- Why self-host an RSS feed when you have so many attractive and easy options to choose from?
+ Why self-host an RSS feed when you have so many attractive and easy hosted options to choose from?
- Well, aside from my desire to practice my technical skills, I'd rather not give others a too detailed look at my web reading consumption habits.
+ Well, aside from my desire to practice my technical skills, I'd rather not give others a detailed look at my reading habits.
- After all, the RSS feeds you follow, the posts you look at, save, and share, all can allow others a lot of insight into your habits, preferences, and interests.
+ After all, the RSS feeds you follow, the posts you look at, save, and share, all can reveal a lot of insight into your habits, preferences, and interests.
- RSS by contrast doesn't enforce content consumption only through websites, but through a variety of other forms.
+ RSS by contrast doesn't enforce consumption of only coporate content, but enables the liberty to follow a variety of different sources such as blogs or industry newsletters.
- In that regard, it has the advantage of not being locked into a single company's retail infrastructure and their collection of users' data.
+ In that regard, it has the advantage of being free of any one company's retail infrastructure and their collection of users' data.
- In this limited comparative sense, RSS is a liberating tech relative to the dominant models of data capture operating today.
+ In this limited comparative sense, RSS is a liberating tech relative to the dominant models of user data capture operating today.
- - - - - - -
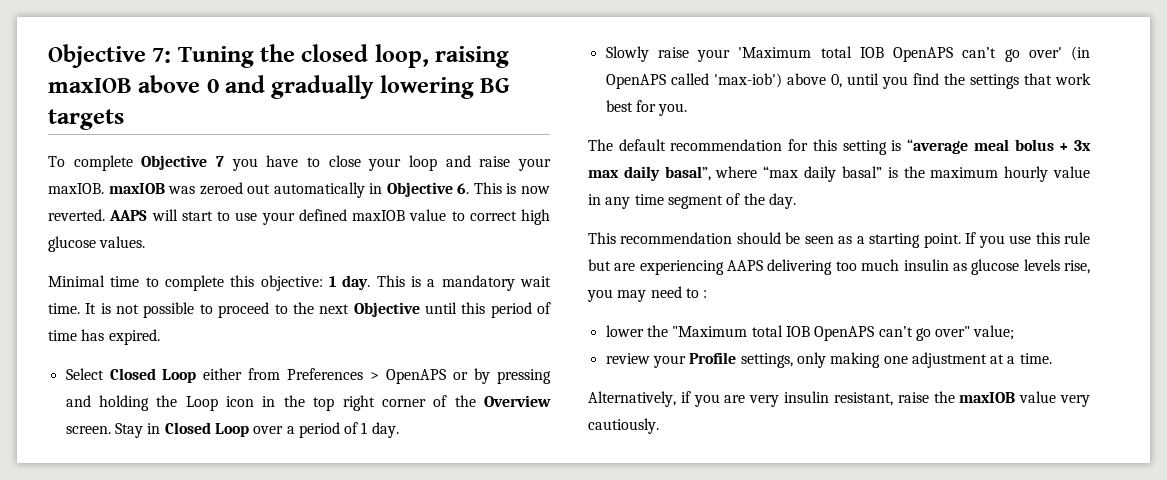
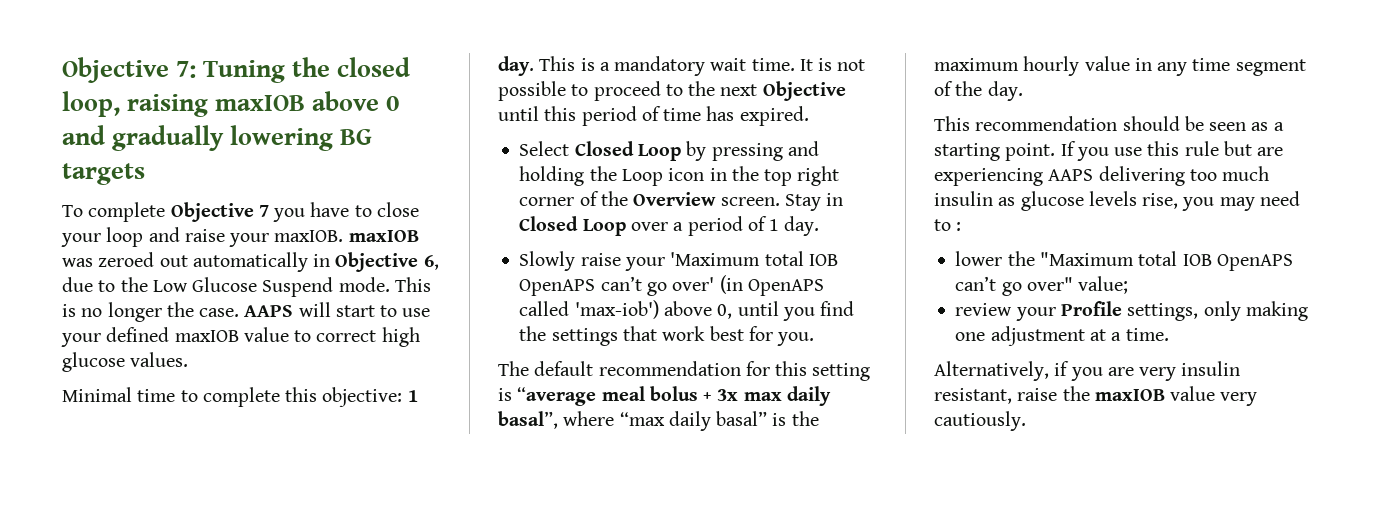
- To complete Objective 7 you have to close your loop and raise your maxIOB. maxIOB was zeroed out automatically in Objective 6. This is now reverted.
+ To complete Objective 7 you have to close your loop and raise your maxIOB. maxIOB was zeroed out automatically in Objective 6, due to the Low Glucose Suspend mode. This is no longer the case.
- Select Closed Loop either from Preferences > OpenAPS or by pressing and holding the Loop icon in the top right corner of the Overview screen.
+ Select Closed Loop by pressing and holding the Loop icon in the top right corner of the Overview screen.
- - - - - - -
● WORK TASK
Starting at the line above that contains "hosted options to choose from?", repeat each line exactly up to and including the line that contains "my reading habits.", and stop there.

● RESPONSE
+ Why self-host an RSS feed when you have so many attractive and easy hosted options to choose from?
- Well, aside from my desire to practice my technical skills, I'd rather not give others a too detailed look at my web reading consumption habits.
+ Well, aside from my desire to practice my technical skills, I'd rather not give others a detailed look at my reading habits.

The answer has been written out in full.